What the exercise asks:
All pictures should be dropped, and only the lines from the top of the entries below through the line containing "[607,87,774,100] by providing" repeated exactly, both ends included.

Dataset extract:
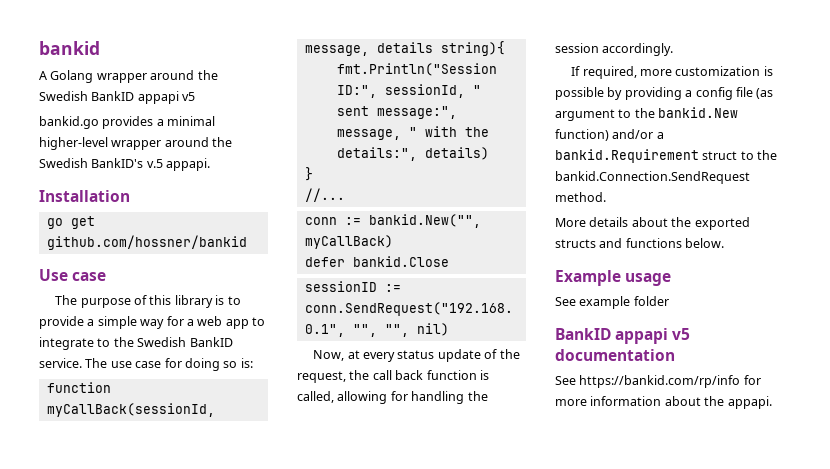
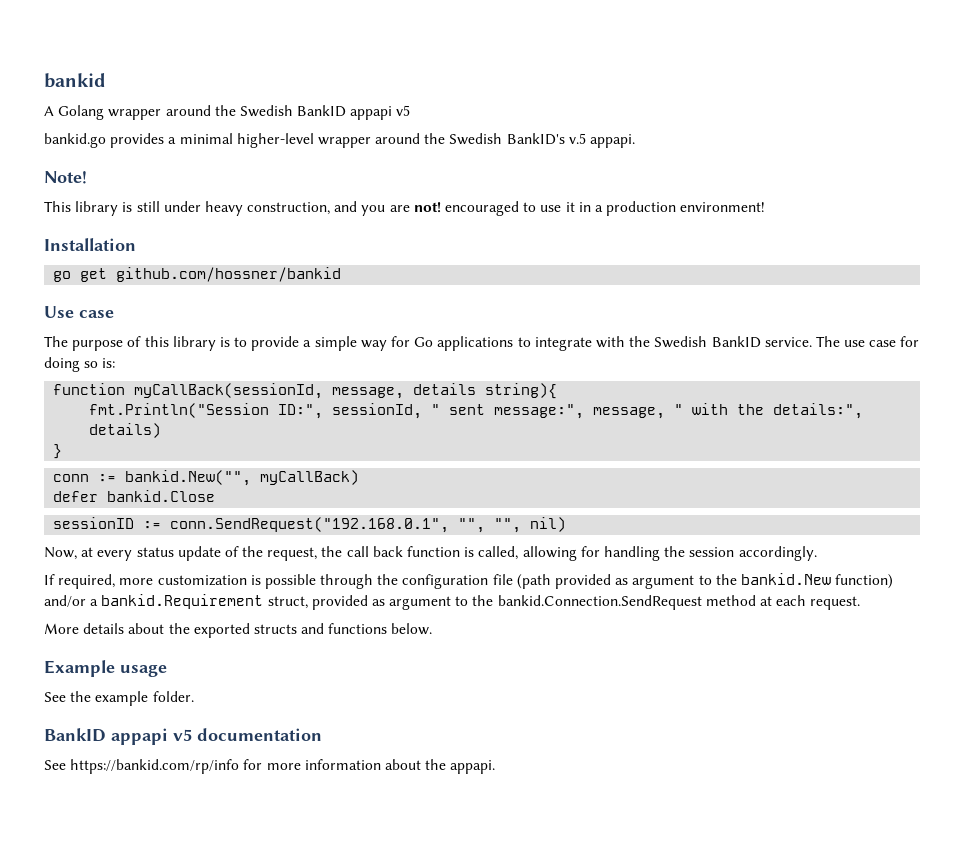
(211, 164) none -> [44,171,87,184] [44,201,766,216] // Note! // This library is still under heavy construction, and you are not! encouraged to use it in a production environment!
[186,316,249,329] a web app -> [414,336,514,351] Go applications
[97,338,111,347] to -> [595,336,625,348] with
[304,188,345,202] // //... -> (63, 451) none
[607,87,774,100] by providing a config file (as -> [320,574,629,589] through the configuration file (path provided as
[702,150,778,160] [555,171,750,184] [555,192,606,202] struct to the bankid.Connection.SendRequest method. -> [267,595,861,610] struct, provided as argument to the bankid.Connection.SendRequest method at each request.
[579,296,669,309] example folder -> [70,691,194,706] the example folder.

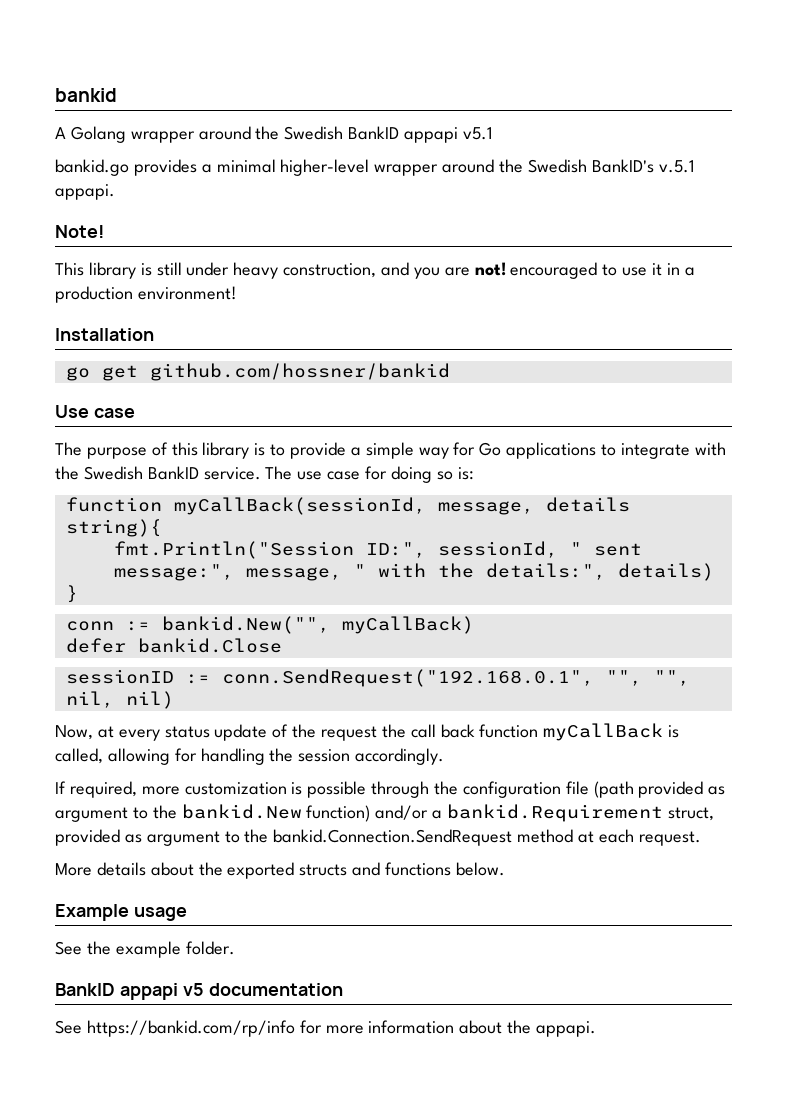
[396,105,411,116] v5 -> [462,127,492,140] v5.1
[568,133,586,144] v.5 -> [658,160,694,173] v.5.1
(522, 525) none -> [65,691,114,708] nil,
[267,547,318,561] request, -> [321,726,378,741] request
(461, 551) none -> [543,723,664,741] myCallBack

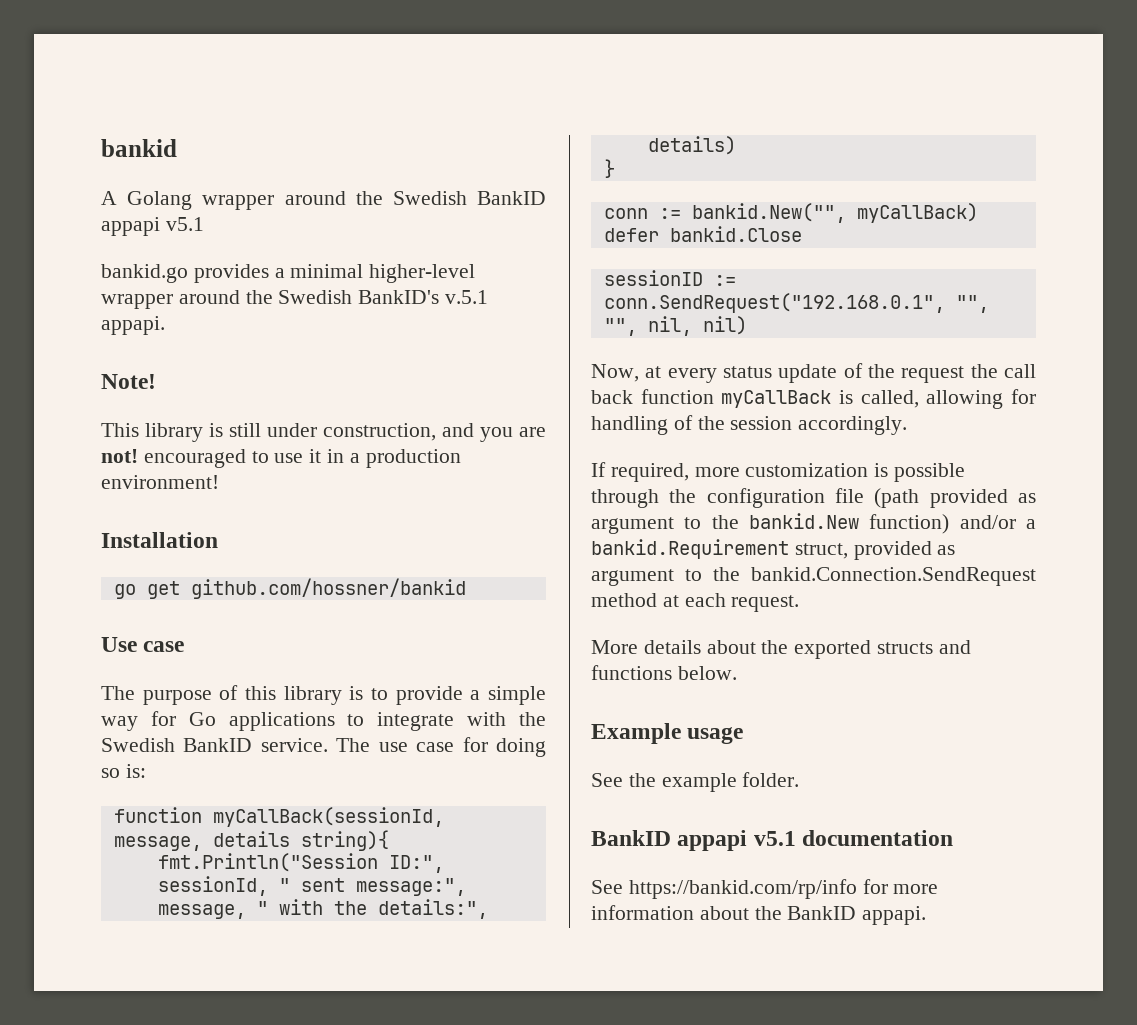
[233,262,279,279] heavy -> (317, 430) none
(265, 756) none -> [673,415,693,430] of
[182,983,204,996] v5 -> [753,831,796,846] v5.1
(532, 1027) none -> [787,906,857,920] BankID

Reply to the task:
(211, 164) none -> [44,171,87,184] [44,201,766,216] // Note! // This library is still under heavy construction, and you are not! encouraged to use it in a production environment!
[186,316,249,329] a web app -> [414,336,514,351] Go applications
[97,338,111,347] to -> [595,336,625,348] with
[304,188,345,202] // //... -> (63, 451) none
[607,87,774,100] by providing a config file (as -> [320,574,629,589] through the configuration file (path provided as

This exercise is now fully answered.